Do you remember a few weeks ago when we had a bit of a discussion on the Platonic dialogue, Gorgias? I sure do. Those were good times, simpler times.
Most of you are dedicated readers so I won’t have socratesto remind you that we discussed the nature of rhetoric, the morality of rhetoric, and Socrates’ assertion that, without philosophy, rhetoric is merely a form of flattery, a way to entice people to accept a position that is often unjust.
Then again, a lot of you are reading this newsletter for the first time. So for those of you who are just joining the party, I would like to invite you to come on in, man, shut the door, the bar is in the back.
Okay! Let’s get to it.
So we were talking about Gorgias, right? Well, as it turns out, we stopped right before we got to some serious philosophical musings. It is the sort of ancient philosophy that most people take for granted but can, in fact, shed some light on the way we perceive our world today.
Basically, it’s my bread and butter.

XXX
Anyway, when we last left Socrates he had just finished up a discussion with the dialogue’s namesake, Gorgias, and had made the assertion that rhetoric, without philosophy, was something of a vice.

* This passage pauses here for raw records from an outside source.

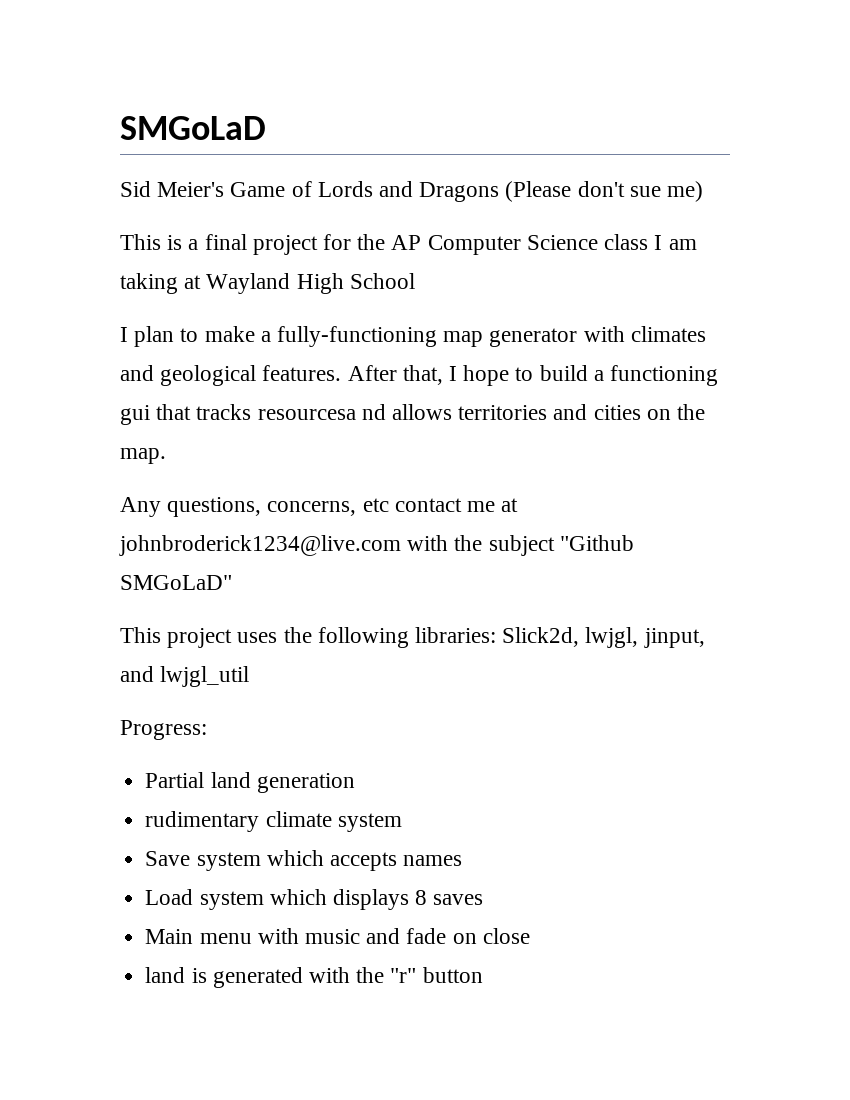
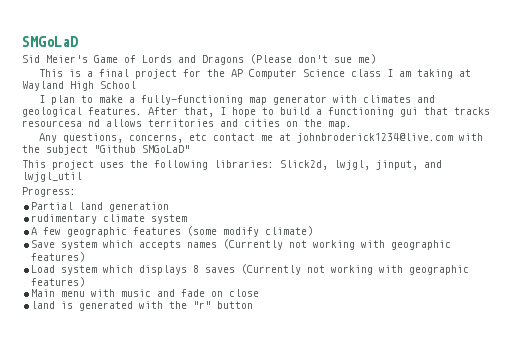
(402, 822) none -> [31,226,314,237] // A few geographic features (some modify climate)
(463, 860) none -> [223,239,452,250] [31,252,86,262] (Currently not working with geographic features)
(484, 899) none -> [241,264,470,275] [31,277,86,287] (Currently not working with geographic features)

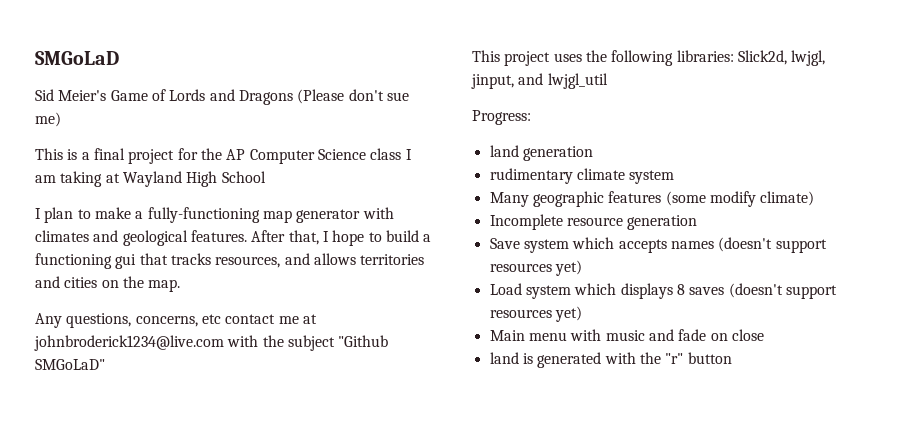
[22,119,100,127] resourcesa nd -> [215,253,310,268] resources, and
[31,202,74,210] Partial -> (531, 117) none
[31,227,62,235] A few -> [489,192,529,207] Many
(314, 231) none -> [489,214,698,230] // Incomplete resource generation
[223,239,452,250] [31,252,86,262] (Currently not working with geographic features) -> [718,237,827,253] [489,260,582,276] (doesn't support resources yet)
[241,264,470,275] [31,277,86,287] (Currently not working with geographic features) -> [728,283,837,299] [489,306,582,322] (doesn't support resources yet)

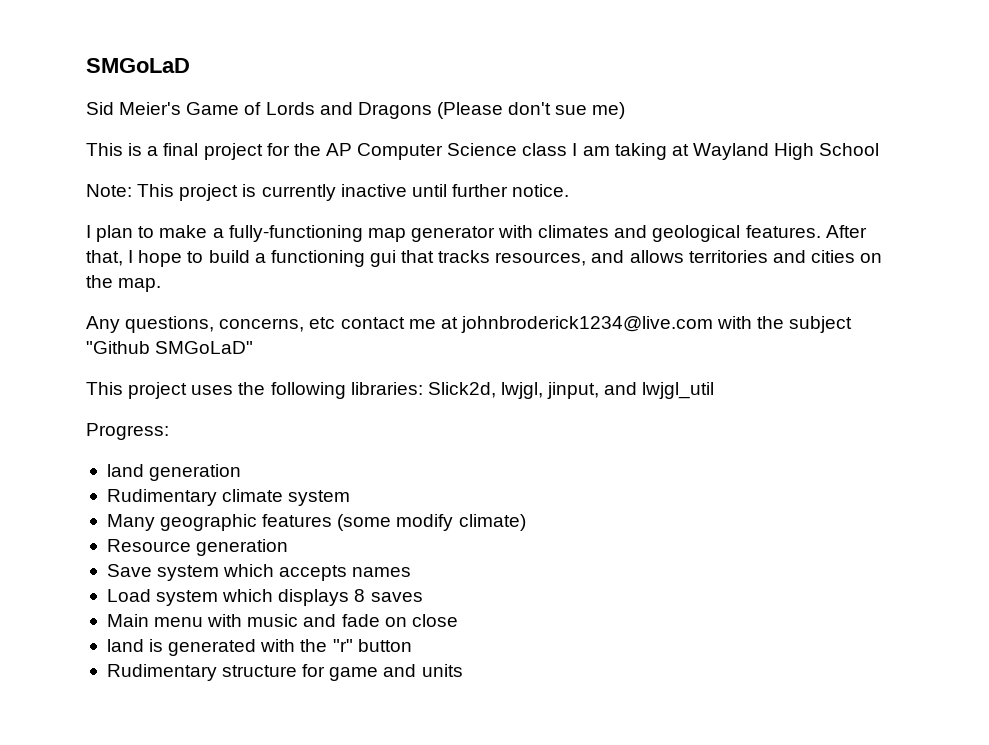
(266, 177) none -> [86,184,570,201] // Note: This project is currently inactive until further notice.
[489,168,573,184] rudimentary -> [106,489,217,506] Rudimentary
[489,214,623,230] Incomplete resource -> [106,539,191,552] Resource
[718,237,827,253] [489,260,582,276] (doesn't support resources yet) -> (412, 572) none
[728,283,837,299] [489,306,582,322] (doesn't support resources yet) -> (423, 597) none
(732, 358) none -> [106,664,463,681] // Rudimentary structure for game and units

The implication of this is that speechmakers like Gorgias, not to mention politicians and sophists, have the tendency to become good-for-nothing dogs who couldn’t care less for true understanding or justice.
Well, this struck a nerve with Polus, another participant in the dialogue, and he begins something of a crusade against the Father of Western Philosophy.


“And do even you, Socrates, seriously believe what you are now saying about rhetoric? What! because Gorgias was ashamed to deny that the rhetorician knew the just and the honourable and the good, and admitted that to any one who came to him ignorant of them he could teach them, and then out of this admission there arose a contradiction-the thing which you dearly love, and to which not he, but you, brought the argument by your captious questions. Do you seriously believe that there is any truth in all this?” -Polus (Gorgias)

Polus argues that rhetoricians possess great power within a city. A good rhetorician might persuade a court to confiscate the property of a man or to exile a criminal from a state. In this way it would seem they are like tyrants and possess great power.
Well, it’s funny you should mention tyrants, says Socrates, because those bums are just as bad as the rhetoricians. In fact, tyrants and rhetoricians possess no real power at all and are really the most pitiful people in all of society.


“And I tell you, Polus, that rhetoricians and tyrants have the least possible power in states, as I was just now saying; for they do literally nothing which they will, but only what they think best.” -Socrates (Gorgias)

What?! Socrates must have been to too many symposiums because he is talking absolute nonsense. Polus certainly thinks this is the case. At one point he even laughs a Socrates for proposing such a foolish idea.

Polus gives the example of a real-life king who unjustly murders his brother and seizes his throne. This man will, presumably, live the rest of his life in luxury, endowed with the ability to take anything he pleases.
XXX

Certainly, Polus argues, this king is truly happy and should be envied. However, Socrates is sticking to his guns on this one. This man should not be envied. He is actually miserable and deserves only our pity.
In order for Socrates’ argument to stand any sort of chance, he will have to prove that tyrants, the men who kill and exile and condemn, only do what they think is best and not what is truly best. To do this, Socrates makes the second claim that it is a far better thing to suffer injustice than to commit injustice.


“Then I said truly, Polus that neither you, nor I, nor any man, would rather, do than suffer injustice; for to do injustice is the greater evil of the two.” -Socrates (Gorgias)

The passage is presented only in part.